### DATA EXCERPTS ###

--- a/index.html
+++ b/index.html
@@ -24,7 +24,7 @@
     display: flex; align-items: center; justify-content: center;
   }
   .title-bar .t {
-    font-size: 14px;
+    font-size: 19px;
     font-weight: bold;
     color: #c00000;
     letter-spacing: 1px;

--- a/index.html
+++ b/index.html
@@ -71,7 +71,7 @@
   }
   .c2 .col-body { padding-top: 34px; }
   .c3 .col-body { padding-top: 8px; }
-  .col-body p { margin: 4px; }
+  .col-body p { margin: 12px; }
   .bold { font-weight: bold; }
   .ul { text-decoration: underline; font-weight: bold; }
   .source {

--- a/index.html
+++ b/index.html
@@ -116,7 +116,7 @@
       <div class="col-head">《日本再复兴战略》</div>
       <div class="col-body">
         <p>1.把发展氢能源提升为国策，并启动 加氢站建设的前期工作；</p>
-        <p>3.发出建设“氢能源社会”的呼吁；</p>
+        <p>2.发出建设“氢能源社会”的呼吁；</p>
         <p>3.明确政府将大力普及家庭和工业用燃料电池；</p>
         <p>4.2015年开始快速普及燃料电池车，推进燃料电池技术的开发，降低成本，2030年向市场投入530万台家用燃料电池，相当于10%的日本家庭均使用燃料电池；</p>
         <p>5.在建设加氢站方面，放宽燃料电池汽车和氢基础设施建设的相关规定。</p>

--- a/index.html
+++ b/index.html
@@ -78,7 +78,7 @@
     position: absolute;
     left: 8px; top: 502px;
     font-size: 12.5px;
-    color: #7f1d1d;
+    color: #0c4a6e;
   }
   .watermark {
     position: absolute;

###

### WHAT TO WORK ON
Could you retype exactly the lines from the one containing "<p>1.把发展氢能源提升为" through the final line of the data above, and no others?

### SOLUTION FOR THIS PROBLEM
         <p>1.把发展氢能源提升为国策，并启动 加氢站建设的前期工作；</p>
-        <p>3.发出建设“氢能源社会”的呼吁；</p>
+        <p>2.发出建设“氢能源社会”的呼吁；</p>
         <p>3.明确政府将大力普及家庭和工业用燃料电池；</p>
         <p>4.2015年开始快速普及燃料电池车，推进燃料电池技术的开发，降低成本，2030年向市场投入530万台家用燃料电池，相当于10%的日本家庭均使用燃料电池；</p>
         <p>5.在建设加氢站方面，放宽燃料电池汽车和氢基础设施建设的相关规定。</p>

--- a/index.html
+++ b/index.html
@@ -78,7 +78,7 @@
     position: absolute;
     left: 8px; top: 502px;
     font-size: 12.5px;
-    color: #7f1d1d;
+    color: #0c4a6e;
   }
   .watermark {
     position: absolute;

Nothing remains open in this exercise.